Null: Special Literal for Reference Types
Null is a special literal (not a type or object) representing 'no object reference'. By default, all reference variables point to null. Can be assigned to any reference type (String, arrays, objects) but not to primitives. Similar to 'None' in Python.
Edge Cases to Handle
When writing array functions, check for null arrays, empty arrays (length 0), and invalid indices. Return sentinel values (e.g., -1) or throw exceptions for invalid inputs.
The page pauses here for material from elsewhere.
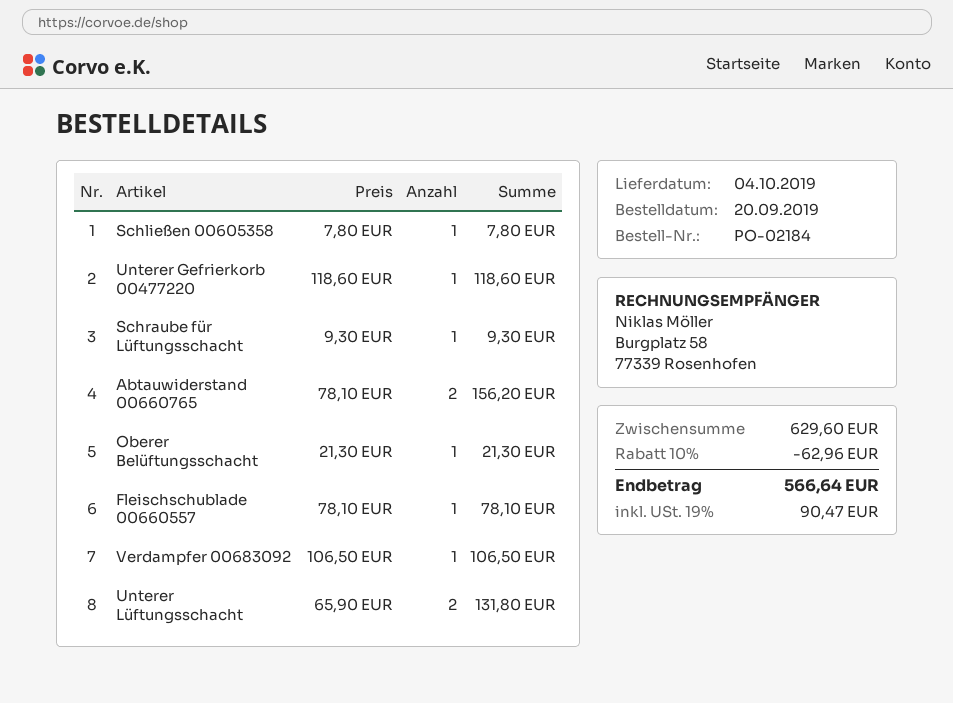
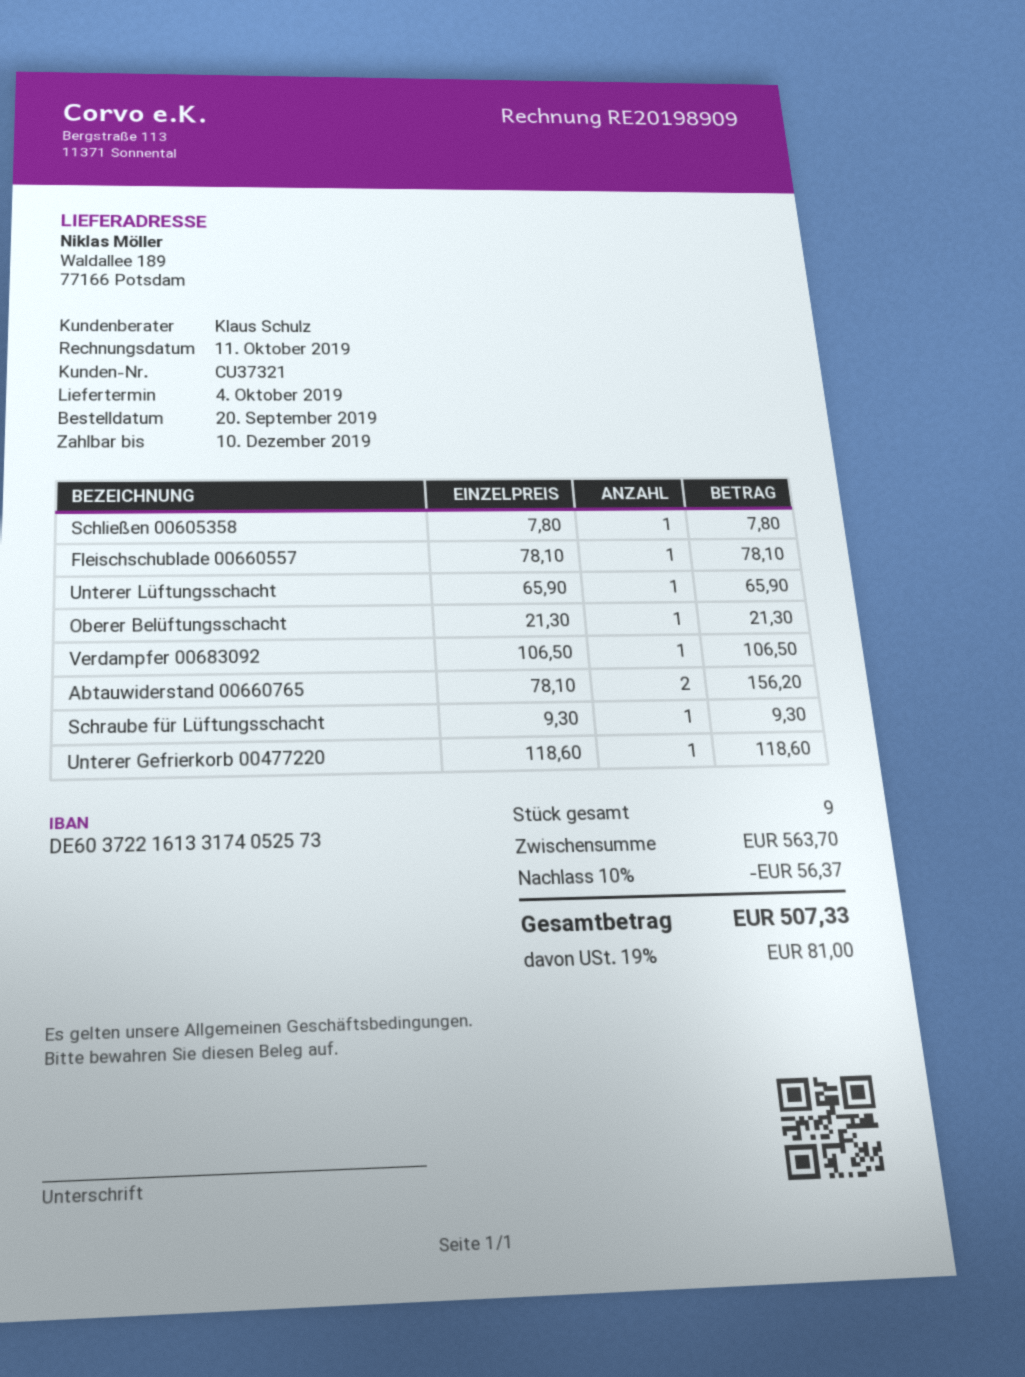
Unterer Lüftungsschacht: 2 x 65.90 = 131.80 -> 1 x 65.90 = 65.90
subtotal: 629.60 -> 563.70
discount: 10% = 62.96 -> 10% = 56.37
tax: 19% = 90.47 -> 19% = 81.00
total: 566.64 -> 507.33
Proper edge case handling prevents runtime errors.
Worth quoting
"Array is basically a collection of your data types, it can either be primitives or objects."
— Kunal Kushwaha, at [2:39]
"Arrays are mutable in Java. Strings are immutable in Java."
— Kunal Kushwaha, at [42:30]
"In Java, there is no concept of pointers. You cannot get the address or anything."
— Kunal Kushwaha, at [13:09]
Try this
Create a program to take 5 integers as input into an array and print them using all three methods: manual for loop, enhanced for loop, and Arrays.toString().
Write a function to find the maximum element in an array and test it with different inputs including edge cases (empty array, single element, negative numbers).
Implement the swap function and use it to reverse an array using the two-pointer technique.
Create a 2D array program that takes 3x3 matrix input and prints it in matrix format with proper row and column alignment.
Write a program using ArrayList to store user-input integers until the user enters -1, then print all elements and calculate the average.
Implement a multi-dimensional ArrayList (ArrayList of ArrayList) to store and print a 3x3 matrix of integers.
Create a function that finds the maximum element in a specified range of an array (between start and end indices).
Write a program to demonstrate the difference between passing arrays to functions (mutable behavior) vs passing primitives (immutable behavior).